Andy Murray
Andy Murray chastises a tennis ball

During Wimbledon’s inaugural set of night-time tennis on Monday night, played under what’s become the most famous roof since the Sistine Chapel, I found that I loathe every particle of Andy Murray.

Now, I realize Andy Murray is a professional athlete. Macho theatrics and being as interesting as a pile of firewood come with the territory. But Wimbledon is not just a collection of freakishly fit young adults whacking things between each other, it’s a drama, and in this drama he pushes buttons I didn’t even know I possessed.

I can’t stand his super-psyched mom.

I can’t stand his periwinkle-eyed girlfriend.

I can’t stand the way he throws his wrist bands into the crowd, like Jimmy Page blessing his fans with a plectrum.

I cringe at his whiny tantrums after every mis-hit, the snarled barks at himself to “FOCUS!” (I would have thought focusing was a given.)

And the fierce fist-pumps that accompany every single point he wins — and he wins a lot of them — are tiresome and bathetic.

People whose opinions on tennis I respect say that despite all this they love his game. And it’s true that he will occasionally dink in a nifty drop-shot that leaves his opponent basically pissed off at him (which is the default reaction to Andy Murray anyway as far as I’m concerned). And he does run after every ball like a singed hyena. And yes, he’s Scottish, so I guess that’s something, though it’s difficult to hear it through the braying monotony of his voice.

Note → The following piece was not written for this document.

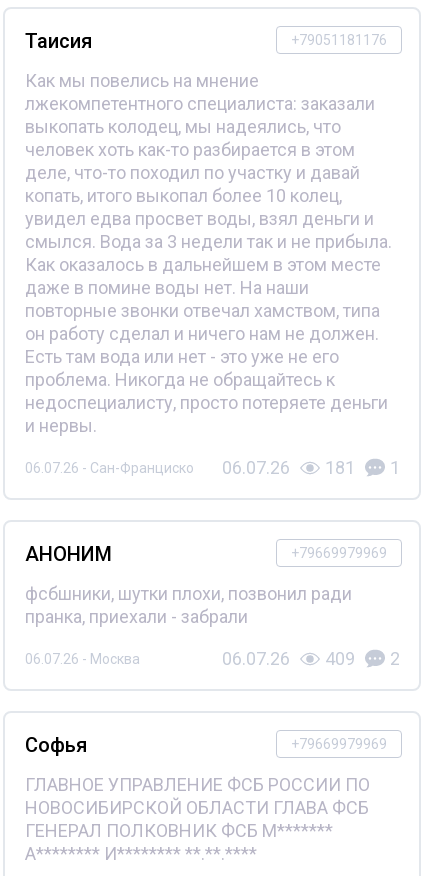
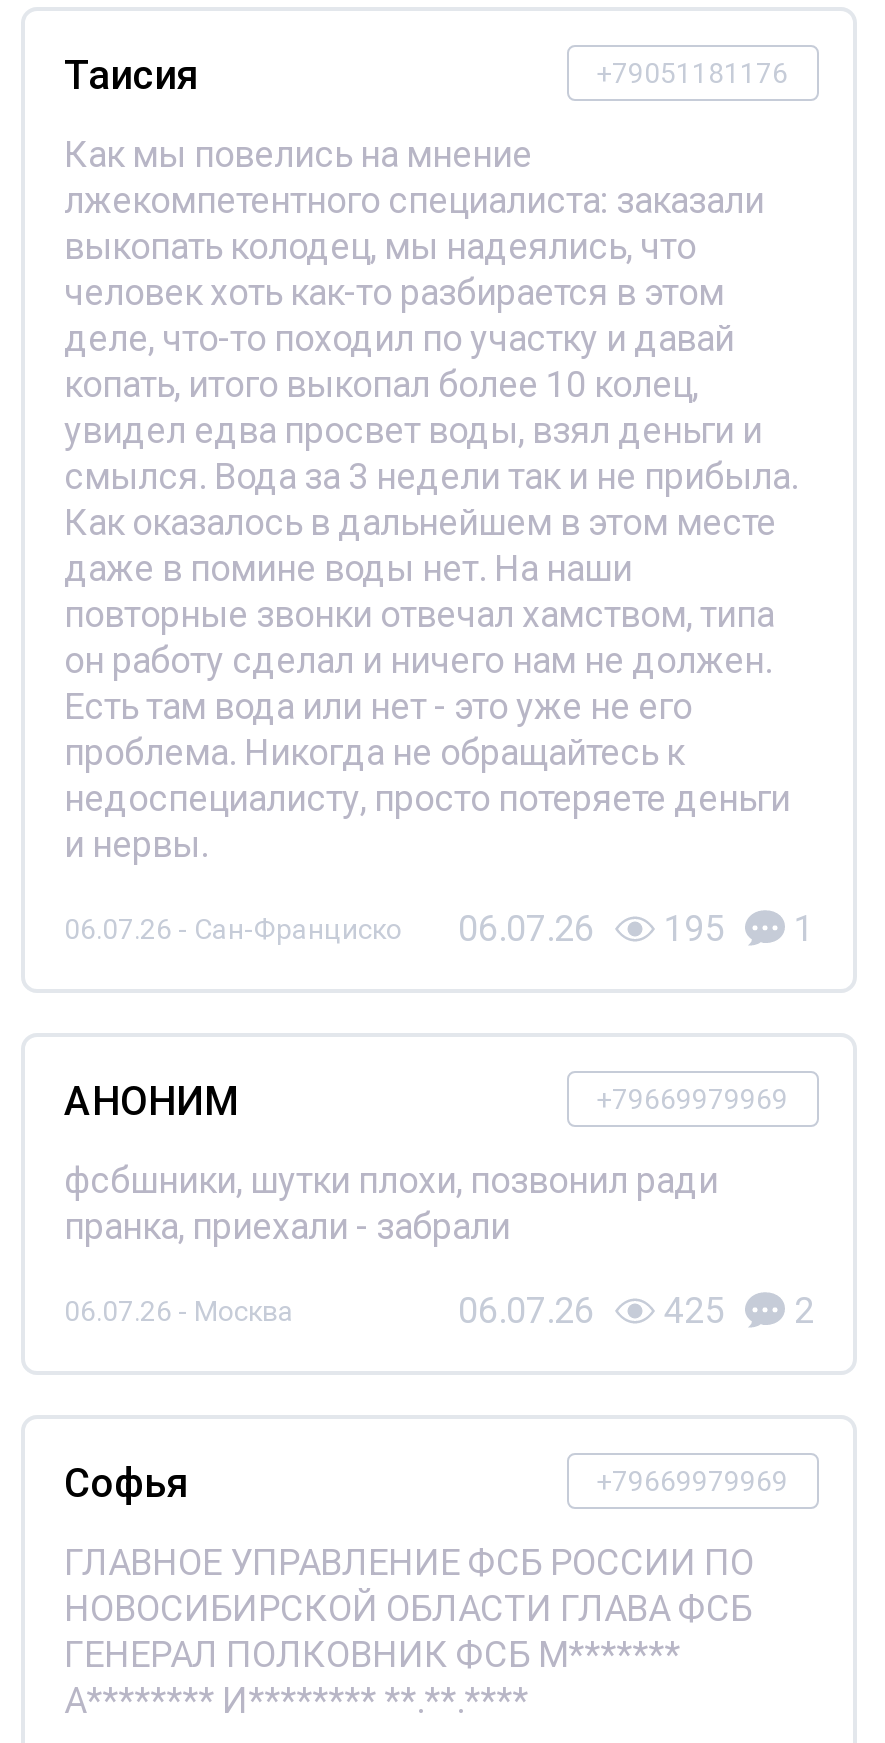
[24,458,400,478] 06.07.26 - Сан-Франциско 06.07.26 181 1 -> [64,908,814,950] 06.07.26 - Сан-Франциско 06.07.26 195 1
[222,648,400,670] 06.07.26 409 2 -> [458,1290,814,1332] 06.07.26 425 2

But mostly I see a guy who is content to hit soft backhand slices at you until you lose all zest for life and find yourself strategizing excuses to forfeit the match out of sheer boredom — feign knee injury? eat some amphetamines? say that you actually really need to call your sister right now cause it was her birthday yesterday and you forgot? — and boom your shot goes wide.

You look across the net and there’s Andy. Fist pump! BARK! C’MON!!